__Assignment__
Every entry below is to be copied exactly, apart from any picture it holds.

__Study material__
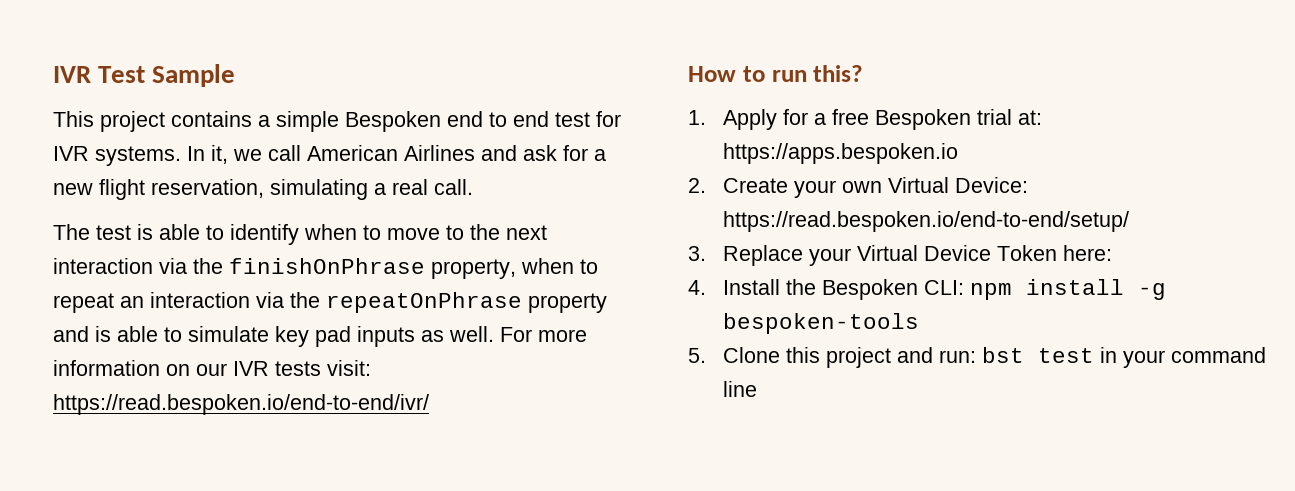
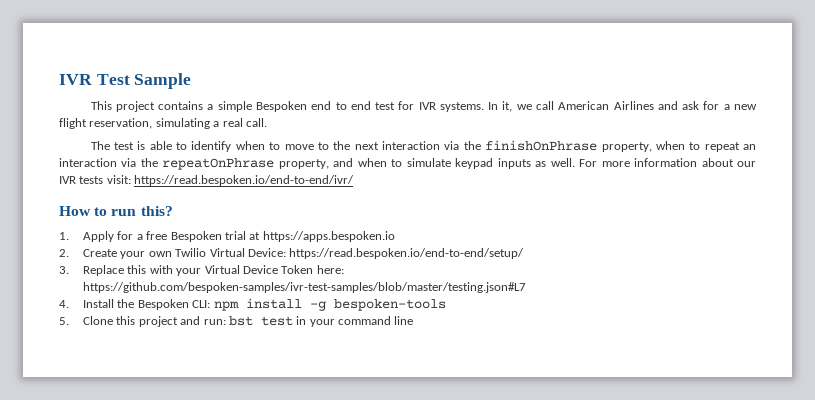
- The test is able to identify when to move to the next interaction via the finishOnPhrase property, when to repeat an interaction via the repeatOnPhrase property and is able to simulate key pad inputs as well.
+ The test is able to identify when to move to the next interaction via the finishOnPhrase property, when to repeat an interaction via the repeatOnPhrase property, and when to simulate keypad inputs as well.
- For more information on our IVR tests visit: https://read.bespoken.io/end-to-end/ivr/
+ For more information about our IVR tests visit: https://read.bespoken.io/end-to-end/ivr/
- 1. Apply for a free Bespoken trial at: https://apps.bespoken.io
+ 1. Apply for a free Bespoken trial at https://apps.bespoken.io
- 2. Create your own Virtual Device: https://read.bespoken.io/end-to-end/setup/
+ 2. Create your own Twilio Virtual Device: https://read.bespoken.io/end-to-end/setup/
- 3. Replace your Virtual Device Token here:
+ 3. Replace this with your Virtual Device Token here: https://github.com/bespoken-samples/ivr-test-samples/blob/master/testing.json#L7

__Written response__
- The test is able to identify when to move to the next interaction via the finishOnPhrase property, when to repeat an interaction via the repeatOnPhrase property and is able to simulate key pad inputs as well.
+ The test is able to identify when to move to the next interaction via the finishOnPhrase property, when to repeat an interaction via the repeatOnPhrase property, and when to simulate keypad inputs as well.
- For more information on our IVR tests visit: https://read.bespoken.io/end-to-end/ivr/
+ For more information about our IVR tests visit: https://read.bespoken.io/end-to-end/ivr/
- 1. Apply for a free Bespoken trial at: https://apps.bespoken.io
+ 1. Apply for a free Bespoken trial at https://apps.bespoken.io
- 2. Create your own Virtual Device: https://read.bespoken.io/end-to-end/setup/
+ 2. Create your own Twilio Virtual Device: https://read.bespoken.io/end-to-end/setup/
- 3. Replace your Virtual Device Token here:
+ 3. Replace this with your Virtual Device Token here: https://github.com/bespoken-samples/ivr-test-samples/blob/master/testing.json#L7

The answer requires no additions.